- What the task requires
Could you repeat every record below exactly, leaving out the pictures?

[Data extracted from a collection]
_ _ _ _
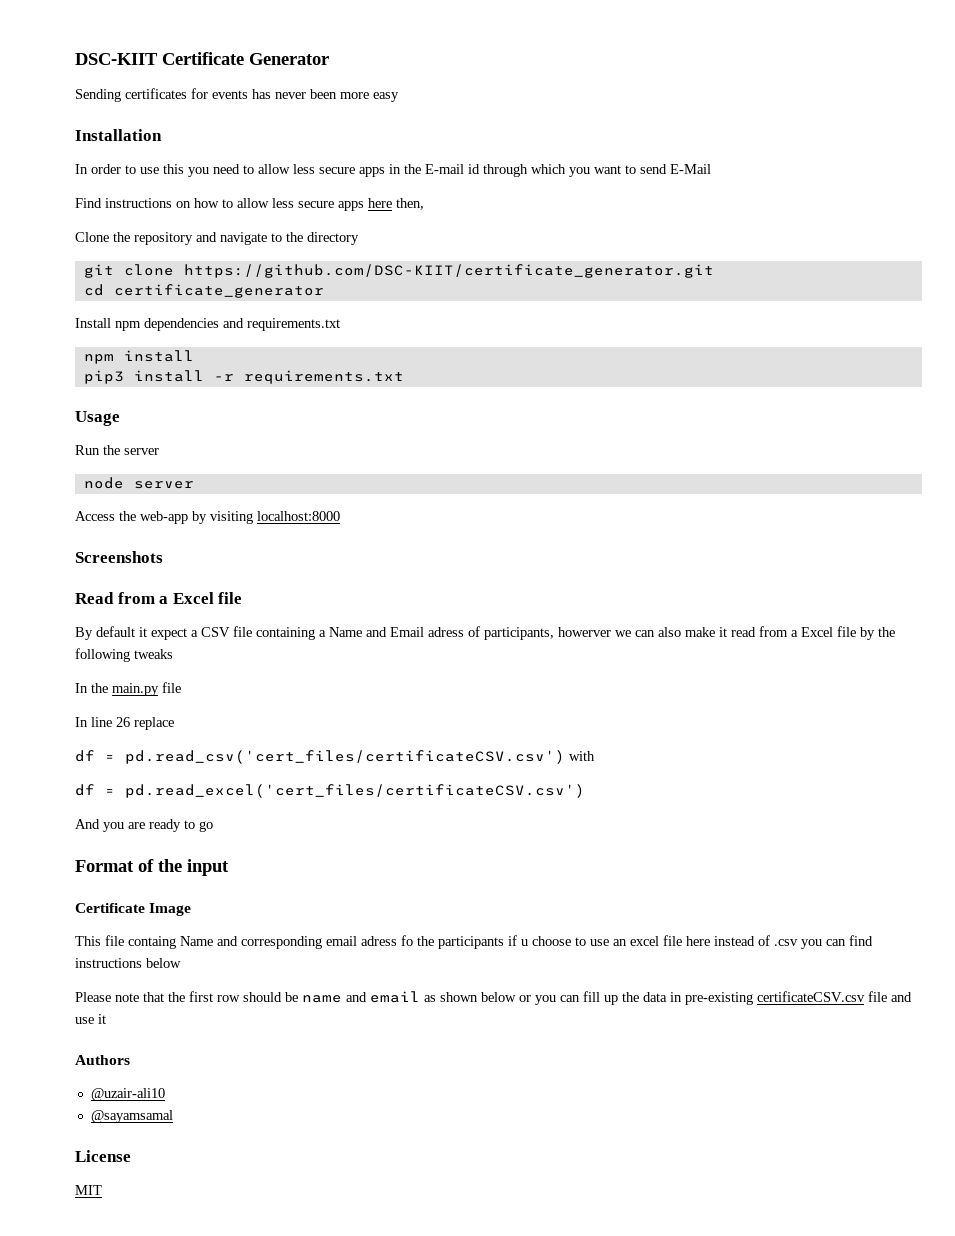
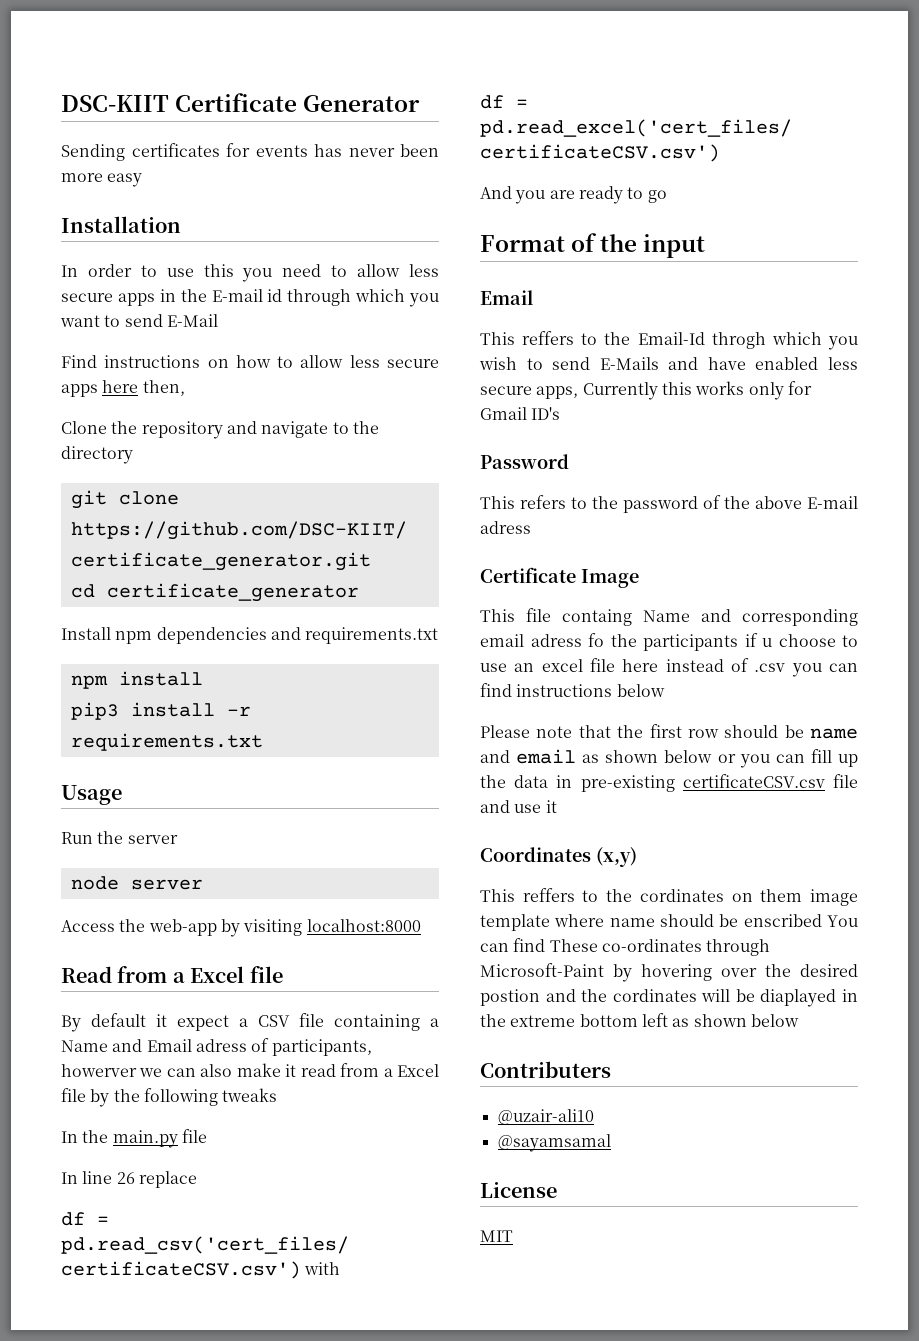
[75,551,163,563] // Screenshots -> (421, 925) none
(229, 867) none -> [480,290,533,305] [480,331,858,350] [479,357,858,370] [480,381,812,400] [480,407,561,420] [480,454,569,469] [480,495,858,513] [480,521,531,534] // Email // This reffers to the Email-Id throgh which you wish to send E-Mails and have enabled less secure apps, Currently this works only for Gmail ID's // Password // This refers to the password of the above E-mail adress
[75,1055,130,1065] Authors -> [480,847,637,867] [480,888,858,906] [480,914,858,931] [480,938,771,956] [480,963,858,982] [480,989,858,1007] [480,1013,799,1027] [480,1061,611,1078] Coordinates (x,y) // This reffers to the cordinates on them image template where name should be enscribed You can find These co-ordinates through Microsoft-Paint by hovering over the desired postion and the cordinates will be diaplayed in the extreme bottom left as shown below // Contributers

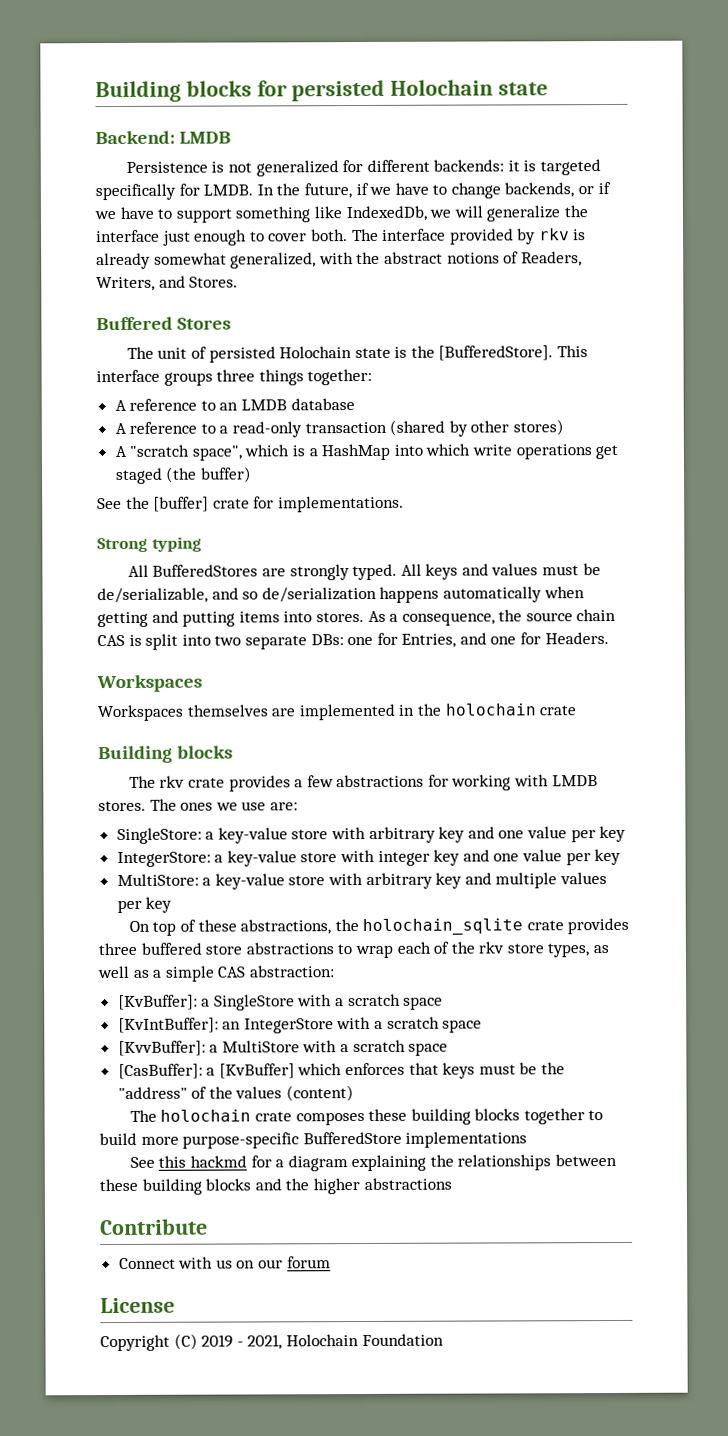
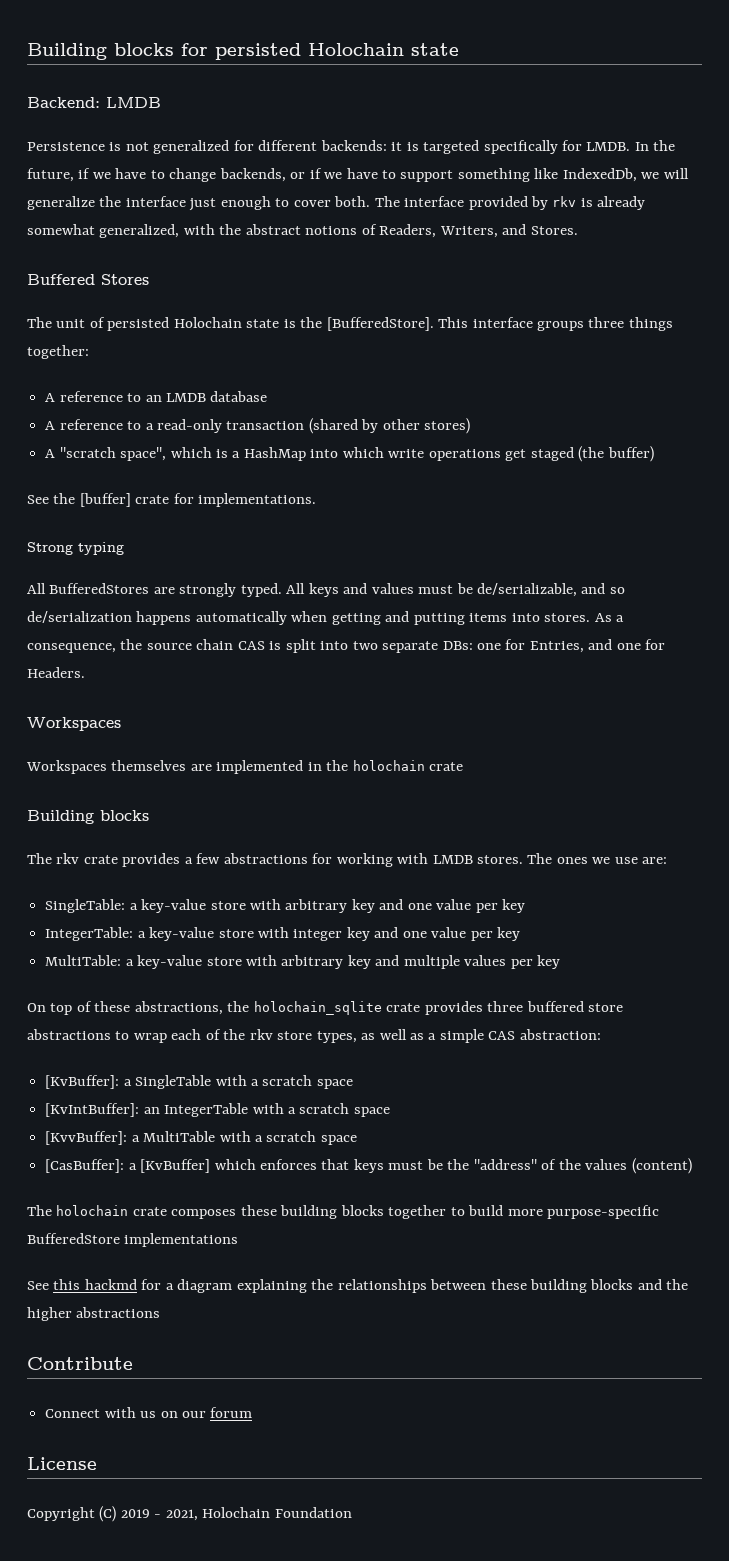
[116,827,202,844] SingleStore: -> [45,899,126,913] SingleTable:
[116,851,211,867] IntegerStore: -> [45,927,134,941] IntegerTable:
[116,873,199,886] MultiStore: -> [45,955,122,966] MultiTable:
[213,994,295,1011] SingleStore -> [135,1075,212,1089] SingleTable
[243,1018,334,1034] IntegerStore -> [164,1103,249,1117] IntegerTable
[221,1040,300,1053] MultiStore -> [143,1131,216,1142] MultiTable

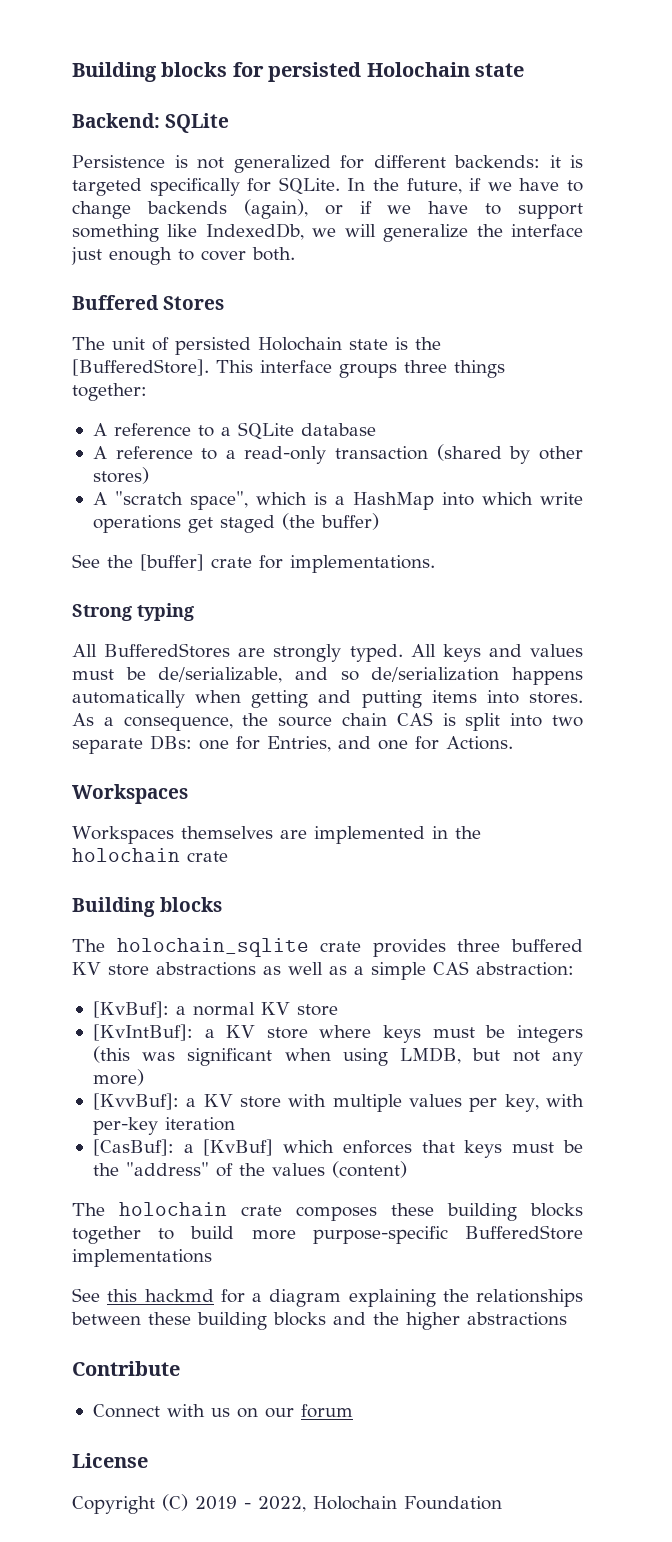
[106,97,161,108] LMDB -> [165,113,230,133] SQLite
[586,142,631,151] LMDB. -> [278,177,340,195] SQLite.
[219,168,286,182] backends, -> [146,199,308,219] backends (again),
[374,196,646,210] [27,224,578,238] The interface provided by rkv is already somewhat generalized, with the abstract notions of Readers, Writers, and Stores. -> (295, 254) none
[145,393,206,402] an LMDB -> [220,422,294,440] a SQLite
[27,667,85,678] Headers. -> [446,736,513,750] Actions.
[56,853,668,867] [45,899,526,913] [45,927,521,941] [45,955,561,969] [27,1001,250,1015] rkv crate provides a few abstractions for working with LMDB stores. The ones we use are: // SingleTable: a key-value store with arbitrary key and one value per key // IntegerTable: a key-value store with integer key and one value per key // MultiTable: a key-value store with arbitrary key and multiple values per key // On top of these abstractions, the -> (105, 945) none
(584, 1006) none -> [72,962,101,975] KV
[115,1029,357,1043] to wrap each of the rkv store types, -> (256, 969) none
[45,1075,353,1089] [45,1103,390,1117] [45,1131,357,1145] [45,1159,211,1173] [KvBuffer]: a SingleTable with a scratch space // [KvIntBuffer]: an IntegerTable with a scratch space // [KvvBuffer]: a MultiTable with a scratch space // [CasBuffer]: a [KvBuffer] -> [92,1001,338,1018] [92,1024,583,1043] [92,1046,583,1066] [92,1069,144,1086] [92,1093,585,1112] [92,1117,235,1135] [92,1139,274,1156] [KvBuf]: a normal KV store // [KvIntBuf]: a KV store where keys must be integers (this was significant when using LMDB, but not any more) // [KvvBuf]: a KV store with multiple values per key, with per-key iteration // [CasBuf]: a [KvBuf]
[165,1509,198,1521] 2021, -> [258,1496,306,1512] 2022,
_ _ _ _
- Result of the exercise
[75,551,163,563] // Screenshots -> (421, 925) none
(229, 867) none -> [480,290,533,305] [480,331,858,350] [479,357,858,370] [480,381,812,400] [480,407,561,420] [480,454,569,469] [480,495,858,513] [480,521,531,534] // Email // This reffers to the Email-Id throgh which you wish to send E-Mails and have enabled less secure apps, Currently this works only for Gmail ID's // Password // This refers to the password of the above E-mail adress
[75,1055,130,1065] Authors -> [480,847,637,867] [480,888,858,906] [480,914,858,931] [480,938,771,956] [480,963,858,982] [480,989,858,1007] [480,1013,799,1027] [480,1061,611,1078] Coordinates (x,y) // This reffers to the cordinates on them image template where name should be enscribed You can find These co-ordinates through Microsoft-Paint by hovering over the desired postion and the cordinates will be diaplayed in the extreme bottom left as shown below // Contributers

[116,827,202,844] SingleStore: -> [45,899,126,913] SingleTable:
[116,851,211,867] IntegerStore: -> [45,927,134,941] IntegerTable:
[116,873,199,886] MultiStore: -> [45,955,122,966] MultiTable:
[213,994,295,1011] SingleStore -> [135,1075,212,1089] SingleTable
[243,1018,334,1034] IntegerStore -> [164,1103,249,1117] IntegerTable
[221,1040,300,1053] MultiStore -> [143,1131,216,1142] MultiTable

[106,97,161,108] LMDB -> [165,113,230,133] SQLite
[586,142,631,151] LMDB. -> [278,177,340,195] SQLite.
[219,168,286,182] backends, -> [146,199,308,219] backends (again),
[374,196,646,210] [27,224,578,238] The interface provided by rkv is already somewhat generalized, with the abstract notions of Readers, Writers, and Stores. -> (295, 254) none
[145,393,206,402] an LMDB -> [220,422,294,440] a SQLite
[27,667,85,678] Headers. -> [446,736,513,750] Actions.
[56,853,668,867] [45,899,526,913] [45,927,521,941] [45,955,561,969] [27,1001,250,1015] rkv crate provides a few abstractions for working with LMDB stores. The ones we use are: // SingleTable: a key-value store with arbitrary key and one value per key // IntegerTable: a key-value store with integer key and one value per key // MultiTable: a key-value store with arbitrary key and multiple values per key // On top of these abstractions, the -> (105, 945) none
(584, 1006) none -> [72,962,101,975] KV
[115,1029,357,1043] to wrap each of the rkv store types, -> (256, 969) none
[45,1075,353,1089] [45,1103,390,1117] [45,1131,357,1145] [45,1159,211,1173] [KvBuffer]: a SingleTable with a scratch space // [KvIntBuffer]: an IntegerTable with a scratch space // [KvvBuffer]: a MultiTable with a scratch space // [CasBuffer]: a [KvBuffer] -> [92,1001,338,1018] [92,1024,583,1043] [92,1046,583,1066] [92,1069,144,1086] [92,1093,585,1112] [92,1117,235,1135] [92,1139,274,1156] [KvBuf]: a normal KV store // [KvIntBuf]: a KV store where keys must be integers (this was significant when using LMDB, but not any more) // [KvvBuf]: a KV store with multiple values per key, with per-key iteration // [CasBuf]: a [KvBuf]
[165,1509,198,1521] 2021, -> [258,1496,306,1512] 2022,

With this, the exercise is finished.